Kaya Türkmen
Laiklik hepimize lazım
İktidar partisi AKP’nin ve lideri Erdoğan’ın laiklikten hazzetmedikleri bir sır değil.
Erdoğan’ın yıllar önce söylediği ‘‘Hem laik hem Müslüman olunmaz. Bu millet isterse laiklik tabii ki gidecek… Biz Cezayir gibi olmayız. Biz hazmettire hazmettire geliyoruz Allah’ın izniyle… Laiklik tabii ki gidecek… Sonra nedir bu laiklik Allah aşkına? Bir tarif edin diyorsun, tarif etmiyor. Bugün her kavramın lügatte bir tarifi vardır. Ama çıkıyor içişleri bakanı “Devlet dine karışır” (diyor). Eee!… Gerisini niye, söylemiyorsun. Din de devlete karışır niye demiyor?’’ sözlerini unutmadık.
“Laik Müslüman olmaz. Bu ülkenin yüzde 99’u Müslüman. Hem laik hem Müslüman olunmaz. Ya Müslüman olacaksın ya laik. İkisi bir arada olduğu zaman adeta ters mıknatıslanma yapar.
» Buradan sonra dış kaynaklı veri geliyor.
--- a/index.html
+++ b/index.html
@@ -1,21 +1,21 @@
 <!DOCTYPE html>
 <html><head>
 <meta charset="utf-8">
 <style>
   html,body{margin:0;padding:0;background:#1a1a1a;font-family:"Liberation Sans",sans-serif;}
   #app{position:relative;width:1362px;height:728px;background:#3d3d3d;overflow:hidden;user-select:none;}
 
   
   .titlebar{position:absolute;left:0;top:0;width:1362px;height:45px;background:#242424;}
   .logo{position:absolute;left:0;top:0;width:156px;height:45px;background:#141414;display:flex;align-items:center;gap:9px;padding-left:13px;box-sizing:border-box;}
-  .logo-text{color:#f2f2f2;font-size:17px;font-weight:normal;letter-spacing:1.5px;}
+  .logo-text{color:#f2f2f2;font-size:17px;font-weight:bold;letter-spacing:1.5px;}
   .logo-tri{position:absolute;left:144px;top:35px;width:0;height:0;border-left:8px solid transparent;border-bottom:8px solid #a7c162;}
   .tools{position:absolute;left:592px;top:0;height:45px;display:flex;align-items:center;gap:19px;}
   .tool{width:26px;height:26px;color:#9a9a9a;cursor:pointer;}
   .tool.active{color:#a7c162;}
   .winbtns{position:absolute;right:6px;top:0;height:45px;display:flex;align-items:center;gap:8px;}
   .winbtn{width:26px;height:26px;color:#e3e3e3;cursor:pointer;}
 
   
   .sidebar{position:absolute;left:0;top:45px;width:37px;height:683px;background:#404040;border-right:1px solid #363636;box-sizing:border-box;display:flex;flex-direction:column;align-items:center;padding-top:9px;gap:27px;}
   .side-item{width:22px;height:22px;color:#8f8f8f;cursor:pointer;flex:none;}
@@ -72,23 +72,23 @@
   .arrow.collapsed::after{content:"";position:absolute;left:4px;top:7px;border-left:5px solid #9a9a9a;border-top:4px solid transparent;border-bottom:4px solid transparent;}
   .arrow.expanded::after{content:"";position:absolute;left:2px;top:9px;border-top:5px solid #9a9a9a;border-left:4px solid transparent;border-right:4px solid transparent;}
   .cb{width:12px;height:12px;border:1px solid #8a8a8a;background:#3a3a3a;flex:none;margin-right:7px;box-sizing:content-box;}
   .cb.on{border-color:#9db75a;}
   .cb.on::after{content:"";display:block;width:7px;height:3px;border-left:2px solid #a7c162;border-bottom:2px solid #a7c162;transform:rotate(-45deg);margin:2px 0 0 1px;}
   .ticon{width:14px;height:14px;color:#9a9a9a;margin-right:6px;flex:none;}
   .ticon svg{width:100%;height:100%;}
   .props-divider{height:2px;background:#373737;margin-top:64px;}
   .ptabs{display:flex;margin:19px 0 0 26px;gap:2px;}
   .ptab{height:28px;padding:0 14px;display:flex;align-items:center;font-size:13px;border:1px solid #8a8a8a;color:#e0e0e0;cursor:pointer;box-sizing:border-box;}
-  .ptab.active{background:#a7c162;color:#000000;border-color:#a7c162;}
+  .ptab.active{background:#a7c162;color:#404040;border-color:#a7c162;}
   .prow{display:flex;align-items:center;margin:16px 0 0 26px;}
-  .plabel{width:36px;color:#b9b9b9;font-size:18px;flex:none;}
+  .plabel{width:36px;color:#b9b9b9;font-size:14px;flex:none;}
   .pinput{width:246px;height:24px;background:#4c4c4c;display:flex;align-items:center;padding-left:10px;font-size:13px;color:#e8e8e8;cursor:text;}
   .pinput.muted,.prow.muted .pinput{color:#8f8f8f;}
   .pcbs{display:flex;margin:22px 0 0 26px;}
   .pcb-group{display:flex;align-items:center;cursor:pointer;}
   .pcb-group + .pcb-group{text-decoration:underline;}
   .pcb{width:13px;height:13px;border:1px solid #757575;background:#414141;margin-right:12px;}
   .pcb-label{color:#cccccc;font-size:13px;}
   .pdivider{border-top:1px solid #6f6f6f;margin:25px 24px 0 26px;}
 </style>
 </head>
Mümkün değil, ikisinin bir arada olması. Durum böyle olunca ben Müslümanım diyenin tekrar yanına gelip bir de aynı zamanda da laikim demesi mümkün değil. Niye? Çünkü Müslümanın yaratıcısı olan Allah kesin hakimiyet sahibidir. Egemenlik kayıtsız şartsız milletindir. Bak yalan koskoca bir yalan… Sandığa giderken milletindir. Ama maddede ve manada egemenlik kayıtsız şartsız Allah’ındır.’’ sözleri de hafızamızda.
AKP de kurulduğu günden bu yana laiklik karşıtı eylem ve söylemlerinden hiç vazgeçmedi, ülkenin tüm kurumlarıyla “hazmettire hazmettire” dinselleştirilmesi yolunu seçti.
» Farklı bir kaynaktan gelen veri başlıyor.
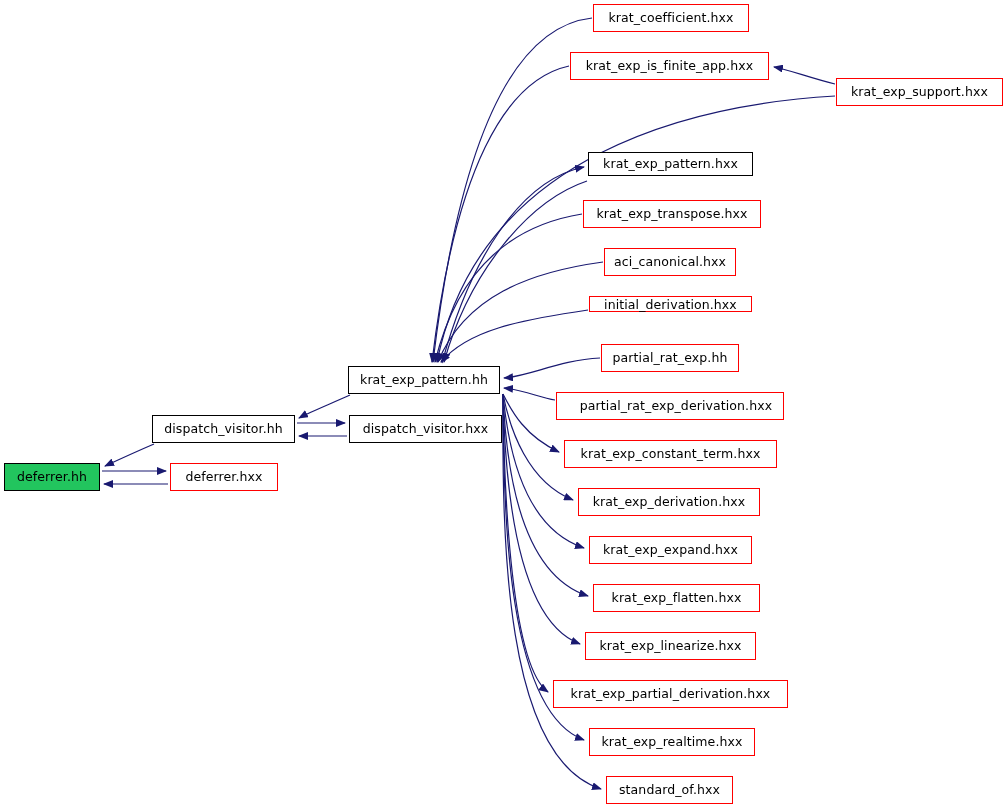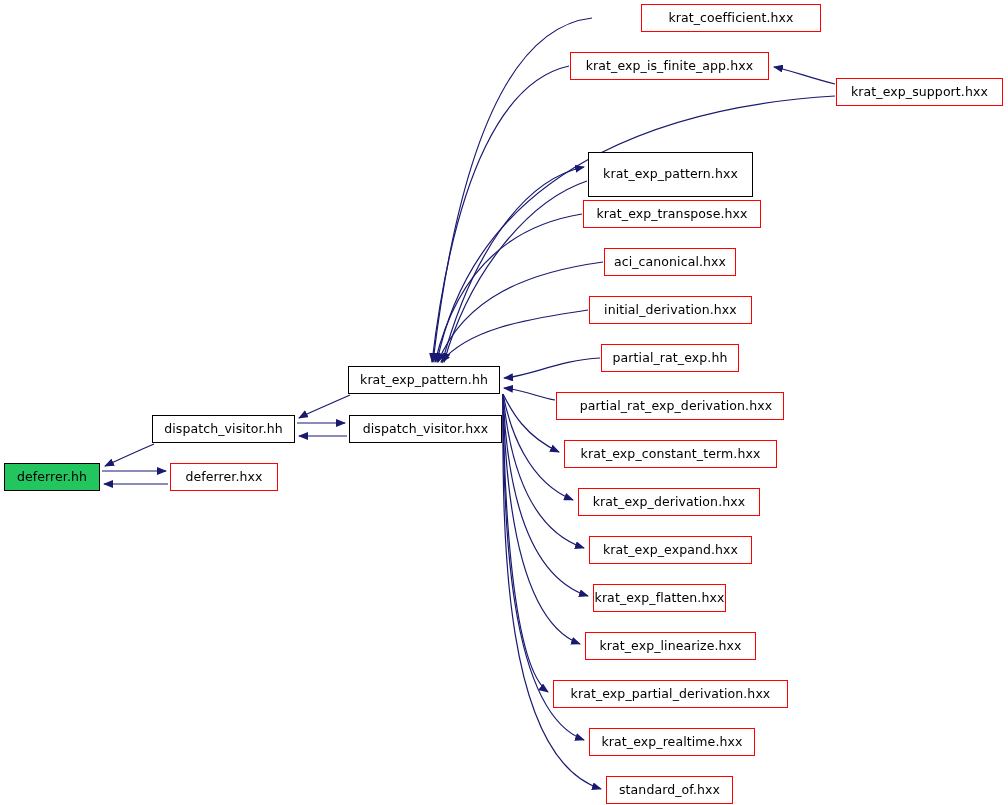--- a/index.html
+++ b/index.html
@@ -59,57 +59,57 @@
       <path d="M347,436 L299,436"></path>
 
       <path d="M154,444 C140,450 118,460 105,466"></path>
 
       <path d="M102,471 L166,471"></path>
       <path d="M168,484 L104,484"></path>
     </g>
   </svg>
 
   <div id="nodes">
-      <div class="node" style="left: 593px; top: 4px; width: 180px; height: 28px; margin-left: 48px;">
+      <div class="node" style="left: 593px; top: 4px; width: 156px; height: 28px;">
         <span class="lbl">krat_coefficient.hxx</span>
       </div>
       <div class="node" style="left: 570px; top: 52px; width: 199px; height: 28px;">
         <span class="lbl">krat_exp_is_finite_app.hxx</span>
       </div>
       <div class="node" style="left: 836px; top: 78px; width: 167px; height: 28px;">
         <span class="lbl">krat_exp_support.hxx</span>
       </div>
-      <div class="node black" style="left: 588px; top: 152px; width: 165px; height: 45px;">
+      <div class="node black" style="left: 588px; top: 152px; width: 165px; height: 24px;">
         <span class="lbl">krat_exp_pattern.hxx</span>
       </div>
       <div class="node" style="left: 583px; top: 200px; width: 178px; height: 28px; text-align: center;">
         <span class="lbl">krat_exp_transpose.hxx</span>
       </div>
       <div class="node" style="left: 604px; top: 248px; width: 132px; height: 28px;">
         <span class="lbl">aci_canonical.hxx</span>
       </div>
-      <div class="node" style="left: 589px; top: 296px; width: 163px; height: 28px;">
+      <div class="node" style="left: 589px; top: 296px; width: 163px; height: 16px; align-items: flex-end;">
         <span class="lbl">initial_derivation.hxx</span>
       </div>
       <div class="node" style="left: 601px; top: 344px; width: 138px; height: 28px;">
         <span class="lbl">partial_rat_exp.hh</span>
       </div>
       <div class="node" style="left: 556px; top: 392px; width: 228px; height: 28px; padding-left: 12px;">
         <span class="lbl">partial_rat_exp_derivation.hxx</span>
       </div>
       <div class="node" style="left: 564px; top: 440px; width: 213px; height: 28px;">
         <span class="lbl">krat_exp_constant_term.hxx</span>
       </div>
       <div class="node" style="left: 578px; top: 488px; width: 182px; height: 28px;">
         <span class="lbl">krat_exp_derivation.hxx</span>
       </div>
       <div class="node" style="left: 589px; top: 536px; width: 163px; height: 28px;">
         <span class="lbl">krat_exp_expand.hxx</span>
       </div>
-      <div class="node" style="left: 593px; top: 584px; width: 133px; height: 28px;">
+      <div class="node" style="left: 593px; top: 584px; width: 167px; height: 28px;">
         <span class="lbl">krat_exp_flatten.hxx</span>
       </div>
       <div class="node" style="left: 585px; top: 632px; width: 171px; height: 28px;">
         <span class="lbl">krat_exp_linearize.hxx</span>
       </div>
       <div class="node" style="left: 553px; top: 680px; width: 235px; height: 28px;">
         <span class="lbl">krat_exp_partial_derivation.hxx</span>
       </div>
       <div class="node" style="left: 589px; top: 728px; width: 166px; height: 28px;">
         <span class="lbl">krat_exp_realtime.hxx</span>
AKP’nin 2008 yılındaki kapatılma davasında, Anayasa Mahkemesi, partinin Anayasa’nın “Siyasi partilerin tüzük ve programları ile eylemleri, …demokratik ve laik Cumhuriyet ilkelerine aykırı olamaz…” diyen 68. maddesini ihlal ettiğini ve “AKP’nin demokratik ve laik Cumhuriyet ilkelerine aykırı eylemlerin odağı haline geldiğini” tespit etmişti.
2016 yılında TBMM’nin AKP’li Başkanı İsmail Kahraman’ın “Laiklik yeni anayasada yer almamalı” çıkışı, Erdoğan’ın 2019 Aralık ayında toplanan 6. Din Şûrası’ndaki konuşmasındaki “İslam bize göre değil, biz İslam’a göre hareket edeceğiz. Nefsimize ağır gelse de hayatımızın merkezine dönemin koşullarını değil, dinimizin hükümlerini yerleştireceğiz” sözleri ifşa edicidir, ürkütücüdür.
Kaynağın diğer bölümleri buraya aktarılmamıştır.